Di tengah menguatnya arus "fundamentalisme" yang dijalankan lewat "ruang akrobatik" kaum salafi, mereka tampak mengaburkan batas-batas agama dan seni. Bahkan dalam tahap tertentu, kaum salafi tak pernah mengakui bahwa Islam hadir di Nusantara melalui proses akulturasi yang panjang, mereka justru seringkali "mempertentangkan" Islam sebagai ajaran agama dengan budaya dan kearifan lokal masyarakat.Â
Tak heran, jika belakangan model dakwah mereka menyasar kalangan tradisi dengan menuduh cara berprilaku mereka sebagai bid'ah bahkan kafir yang bertentangan dengan agama.
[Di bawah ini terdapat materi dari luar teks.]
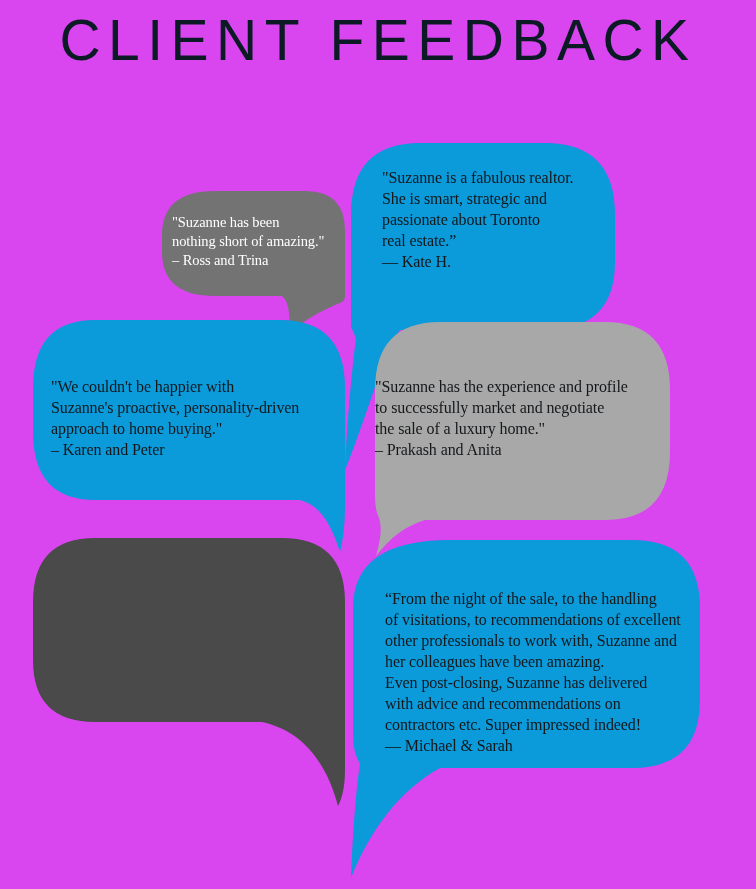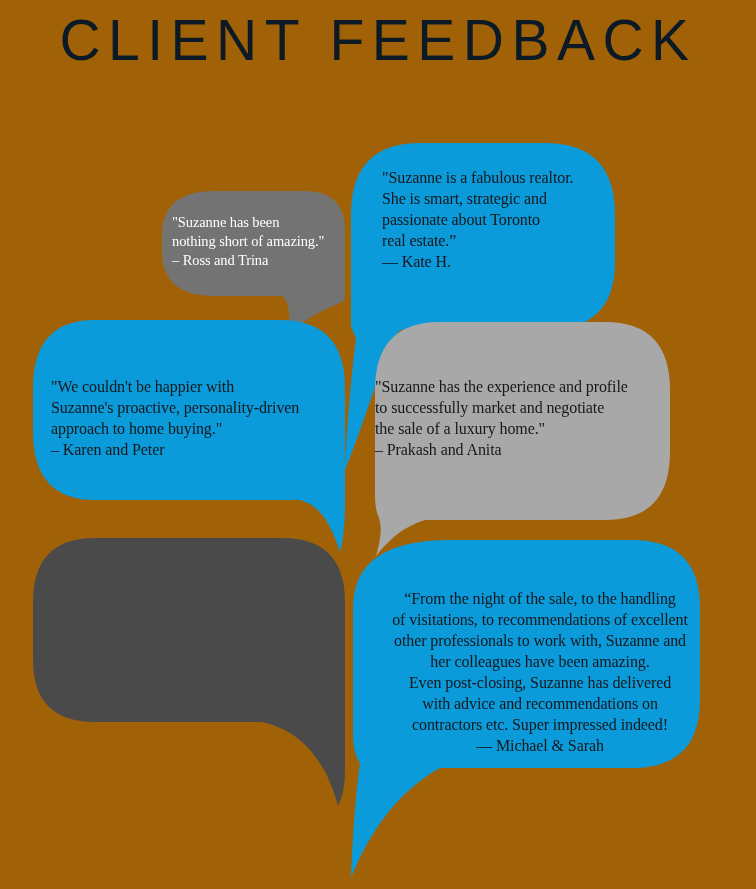--- a/index.html
+++ b/index.html
@@ -74,27 +74,27 @@
   .t-prakash {
     left: 375px; top: 377px; width: 290px;
     font-size: 16px; color: #15181b;
   }
   .t-robert {
     left: 52px; top: 604px; width: 285px;
     font-size: 16px; color: #f2f2f2;
   }
   .t-michael {
     left: 385px; top: 589px; width: 310px;
-    font-size: 16px; color: #15181b; text-align: center;
+    font-size: 16px; color: #15181b;
   }
 </style>
 </head>
 <body>
 
-<div id="stage" style="background: #a16207;">
+<div id="stage" style="background: #d946ef;">
 
   <div id="title-bar">
     <div id="page-title" style="color: rgb(12, 26, 37);">CLIENT FEEDBACK</div>
   </div>
 
   <svg id="bubble-svg" viewBox="0 0 756 889" xmlns="http://www.w3.org/2000/svg">
 
     <path fill="#737373" d="M 215,191
              L 305,191
              Q 345,191 345,231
Jika wali songo berhasil mengislamkan Nusantara, maka model dakwah "wali songong" sedang dipertontonkan mereka dengan mengkafirkan siapa saja yang tak sesuai dengan klaim kebenaran agama menurut mereka.
Peran ulama Nusantara yang bercermin dari metode Wali Songo dalam menyebarkan ajaran Islam, jelas lebih menitikberatkan pada proses peradaban: mengajarkan nilai-nilai keislaman yang diadaptasi dari setiap tradisi, budaya dan kearifan lokal yang baik, kemudian dikemas melalui serangkaian contoh prilaku yang disempurnakan dan disesuaikan dengan kondisi setempat.Â
Islam Indonesia pada akhirnya mempunyai ciri khas, sebagai bagian dari "produk budaya", bukan semata-mata mengadopsi "budaya Arab" yang seakan proses "Islamisasi" diubah menjadi "Arabisasi". Bukankah kitab suci al-Quran selain kalam Tuhan juga merupakan "produk budaya" yang terkait dengan proses adaptasi nilai-nilai, kesejarahan dan kebudayaan manusia?